### Problem
Without the pictures, write the listing below out again, line for line.

### Supplied data
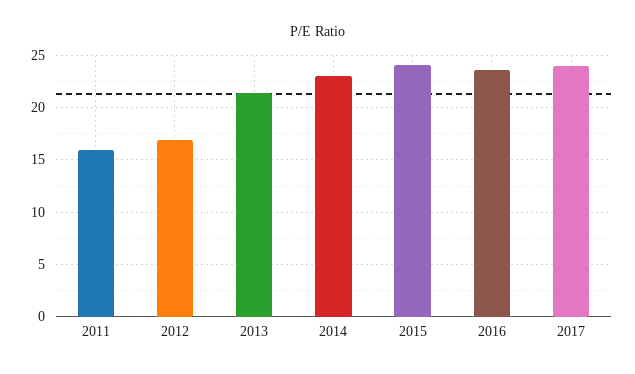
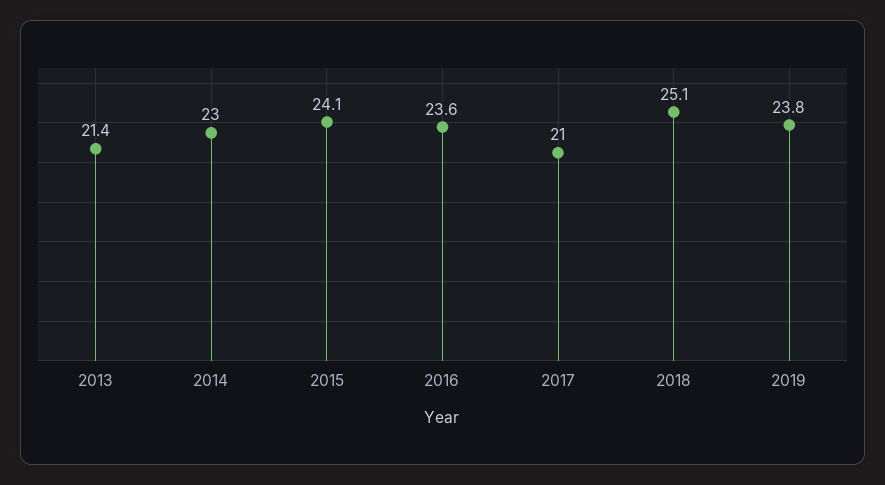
2011: 16 -> none
2012: 17 -> none
2017: 24 -> 21
2018: none -> 25.1
2019: none -> 23.8

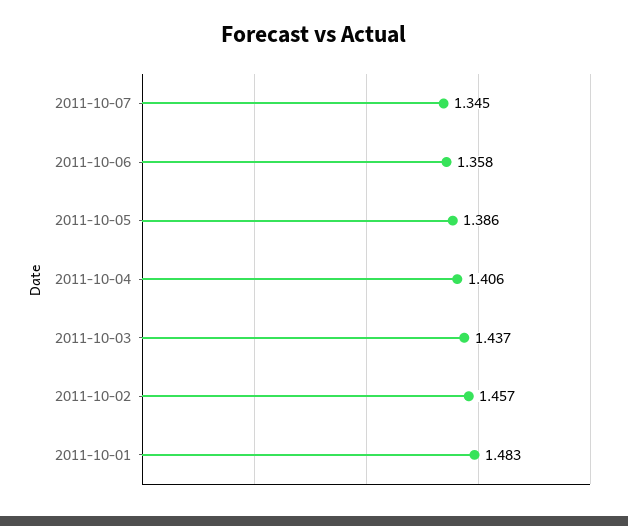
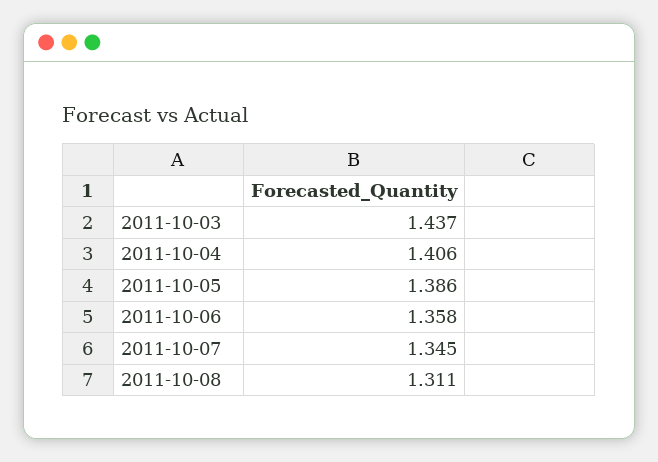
2011-10-02: 1.457 -> none
2011-10-01: 1.483 -> none
2011-10-08: none -> 1.311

### Result
2011: 16 -> none
2012: 17 -> none
2017: 24 -> 21
2018: none -> 25.1
2019: none -> 23.8

2011-10-02: 1.457 -> none
2011-10-01: 1.483 -> none
2011-10-08: none -> 1.311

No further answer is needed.